━━━ MATERIAL FOR THIS TASK ━━━
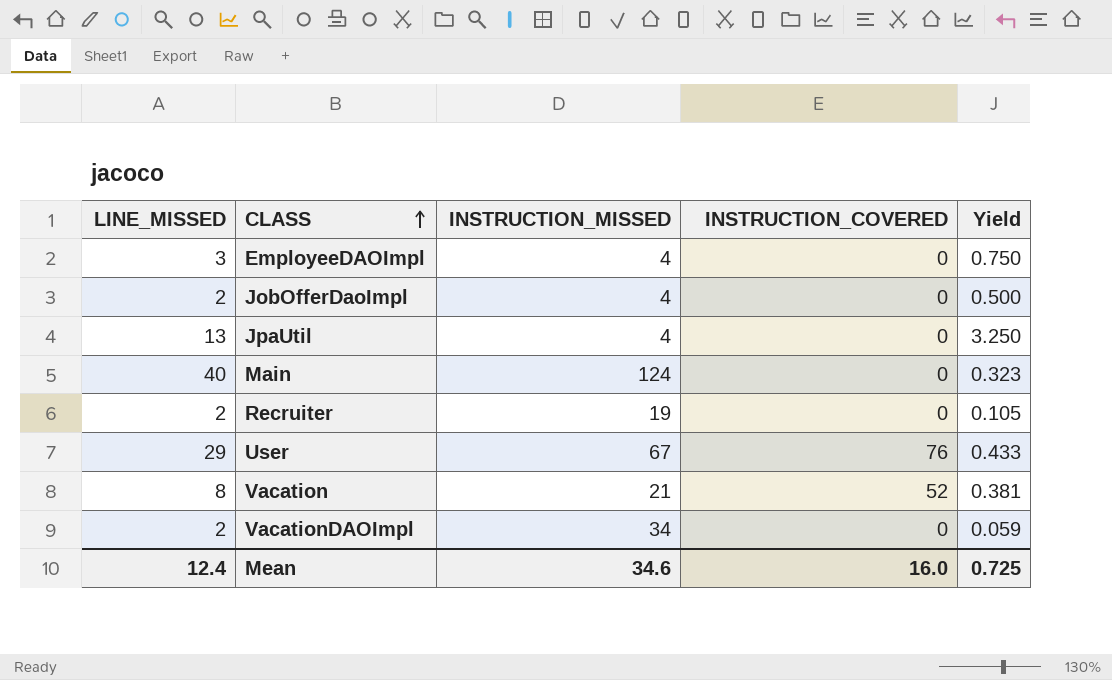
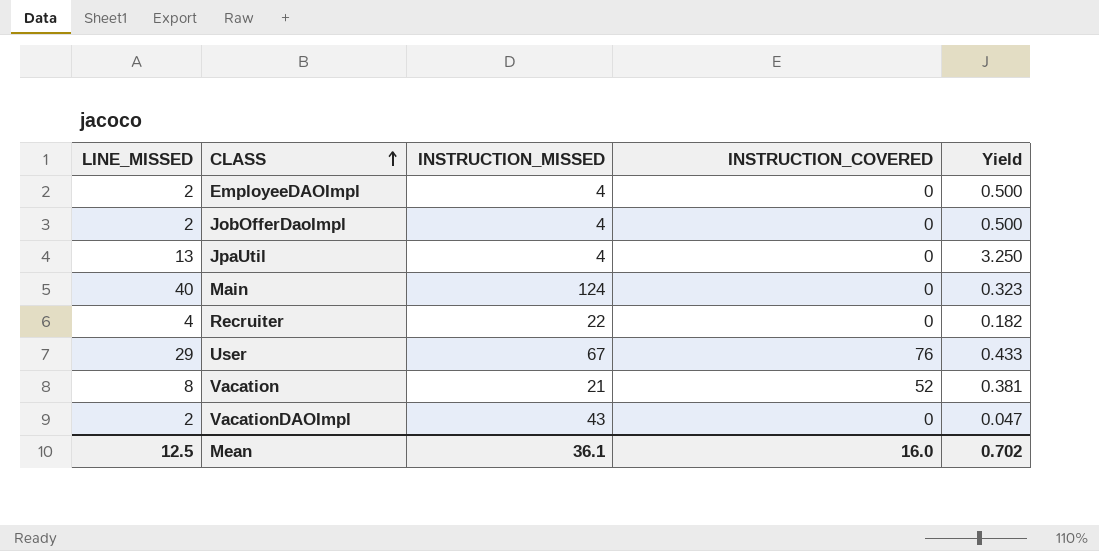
EmployeeDAOImpl | LINE_MISSED: 3 -> 2
EmployeeDAOImpl | Yield: 0.750 -> 0.500
Recruiter | LINE_MISSED: 2 -> 4
Recruiter | INSTRUCTION_MISSED: 19 -> 22
Recruiter | Yield: 0.105 -> 0.182
VacationDAOImpl | INSTRUCTION_MISSED: 34 -> 43
VacationDAOImpl | Yield: 0.059 -> 0.047
Mean | LINE_MISSED: 12.4 -> 12.5
Mean | INSTRUCTION_MISSED: 34.6 -> 36.1
Mean | Yield: 0.725 -> 0.702

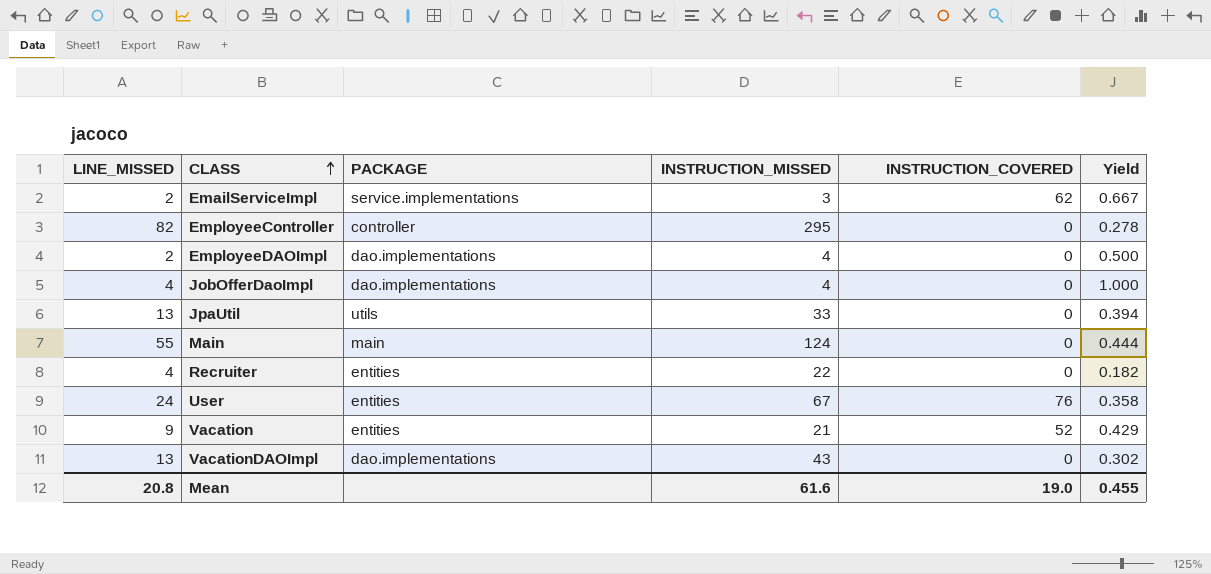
column PACKAGE | position: none -> 3
row EmailServiceImpl: none -> 2 | service.implementations | 3 | 62 | 0.667
row EmployeeController: none -> 82 | controller | 295 | 0 | 0.278
JobOfferDaoImpl | LINE_MISSED: 2 -> 4
JobOfferDaoImpl | Yield: 0.500 -> 1.000
JpaUtil | INSTRUCTION_MISSED: 4 -> 33
JpaUtil | Yield: 3.250 -> 0.394
Main | LINE_MISSED: 40 -> 55
Main | Yield: 0.323 -> 0.444
User | LINE_MISSED: 29 -> 24
User | Yield: 0.433 -> 0.358
Vacation | LINE_MISSED: 8 -> 9
Vacation | Yield: 0.381 -> 0.429
VacationDAOImpl | LINE_MISSED: 2 -> 13
VacationDAOImpl | Yield: 0.047 -> 0.302
Mean | LINE_MISSED: 12.5 -> 20.8
Mean | INSTRUCTION_MISSED: 36.1 -> 61.6
Mean | INSTRUCTION_COVERED: 16.0 -> 19.0
Mean | Yield: 0.702 -> 0.455

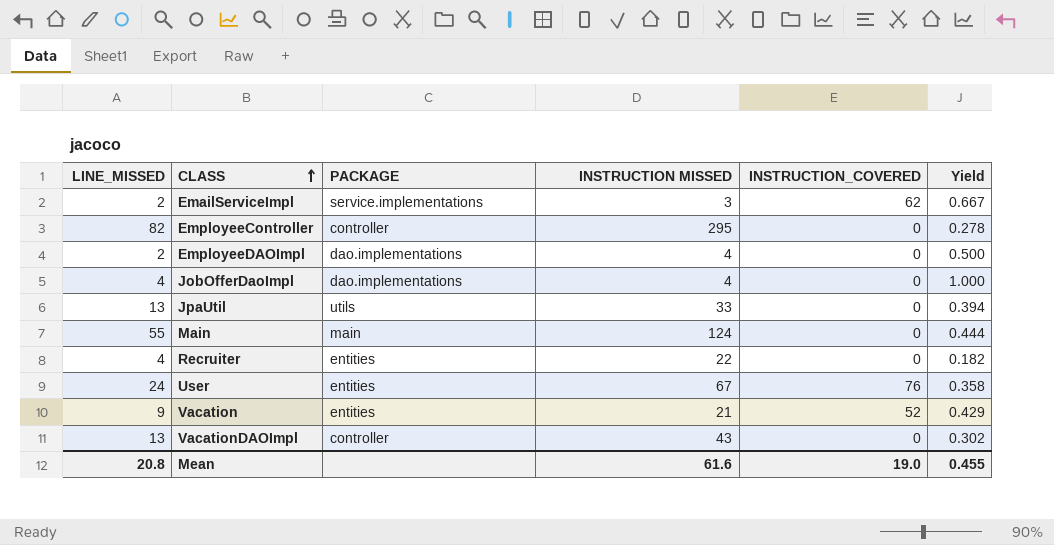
column name: INSTRUCTION_MISSED -> INSTRUCTION MISSED
VacationDAOImpl | PACKAGE: dao.implementations -> controller

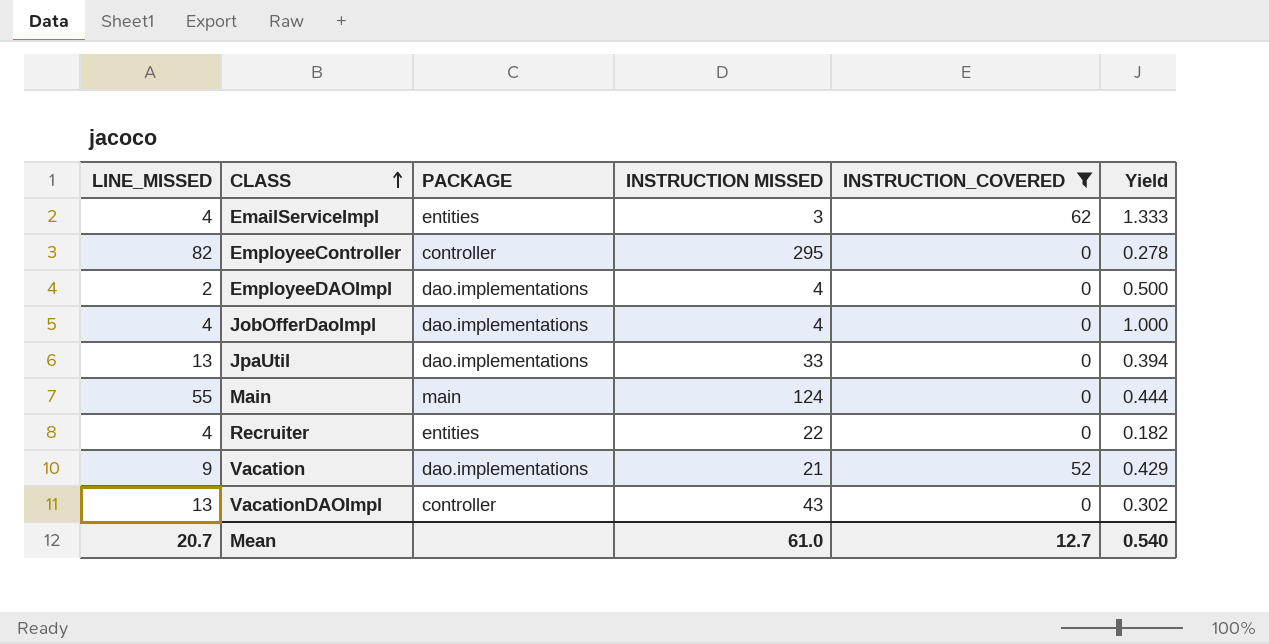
filter: none -> INSTRUCTION_COVERED != 76
EmailServiceImpl | LINE_MISSED: 2 -> 4
EmailServiceImpl | PACKAGE: service.implementations -> entities
EmailServiceImpl | Yield: 0.667 -> 1.333
JpaUtil | PACKAGE: utils -> dao.implementations
Vacation | PACKAGE: entities -> dao.implementations
Mean | LINE_MISSED: 20.8 -> 20.7
Mean | INSTRUCTION MISSED: 61.6 -> 61.0
Mean | INSTRUCTION_COVERED: 19.0 -> 12.7
Mean | Yield: 0.455 -> 0.540

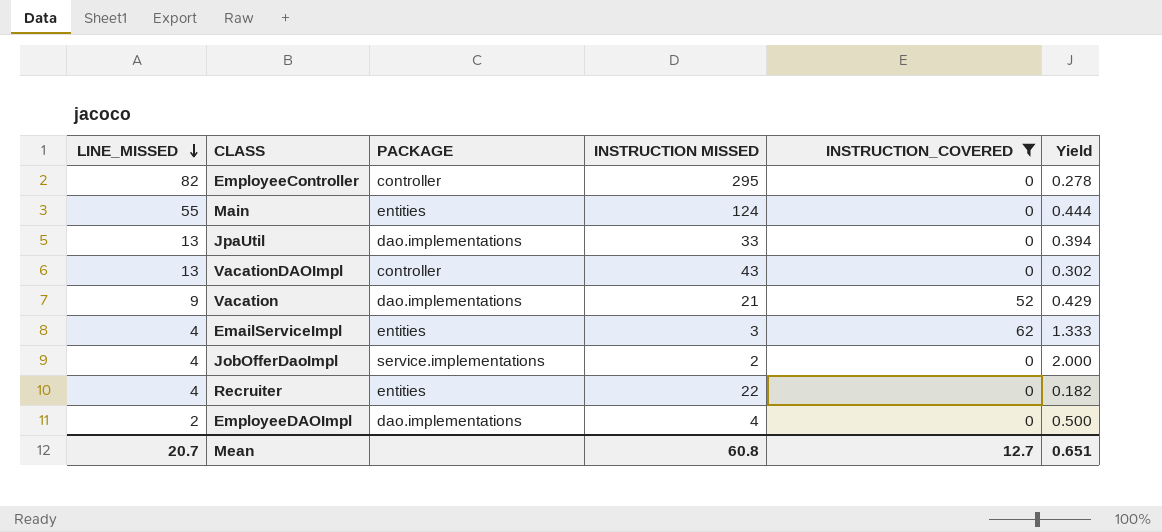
row order: CLASS ascending -> LINE_MISSED descending
Main | PACKAGE: main -> entities
JobOfferDaoImpl | PACKAGE: dao.implementations -> service.implementations
JobOfferDaoImpl | INSTRUCTION MISSED: 4 -> 2
JobOfferDaoImpl | Yield: 1.000 -> 2.000
Mean | INSTRUCTION MISSED: 61.0 -> 60.8
Mean | Yield: 0.540 -> 0.651

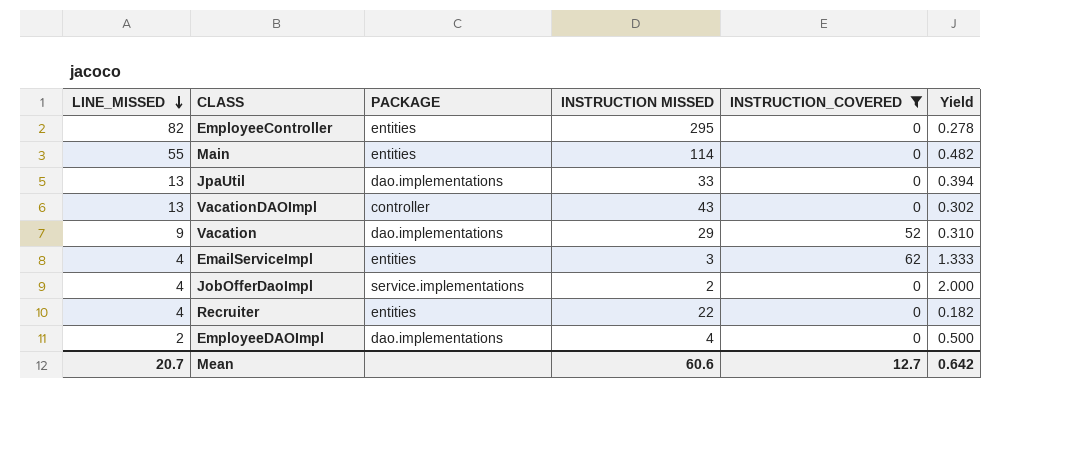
EmployeeController | PACKAGE: controller -> entities
Main | INSTRUCTION MISSED: 124 -> 114
Main | Yield: 0.444 -> 0.482
Vacation | INSTRUCTION MISSED: 21 -> 29
Vacation | Yield: 0.429 -> 0.310
Mean | INSTRUCTION MISSED: 60.8 -> 60.6
Mean | Yield: 0.651 -> 0.642

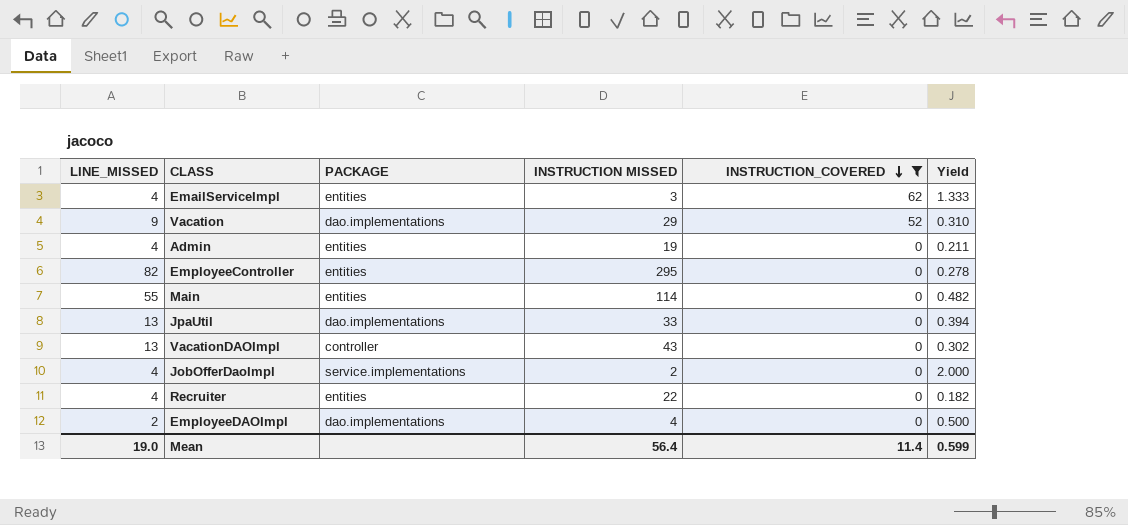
row order: LINE_MISSED descending -> INSTRUCTION_COVERED descending
row Admin: none -> 4 | entities | 19 | 0 | 0.211
Mean | LINE_MISSED: 20.7 -> 19.0
Mean | INSTRUCTION MISSED: 60.6 -> 56.4
Mean | INSTRUCTION_COVERED: 12.7 -> 11.4
Mean | Yield: 0.642 -> 0.599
━━━
ABOUT THIS TASK:
Out of the lines in the listing, count the ones with the word "User", then give only the number.

RESULT OF THE TASK:
2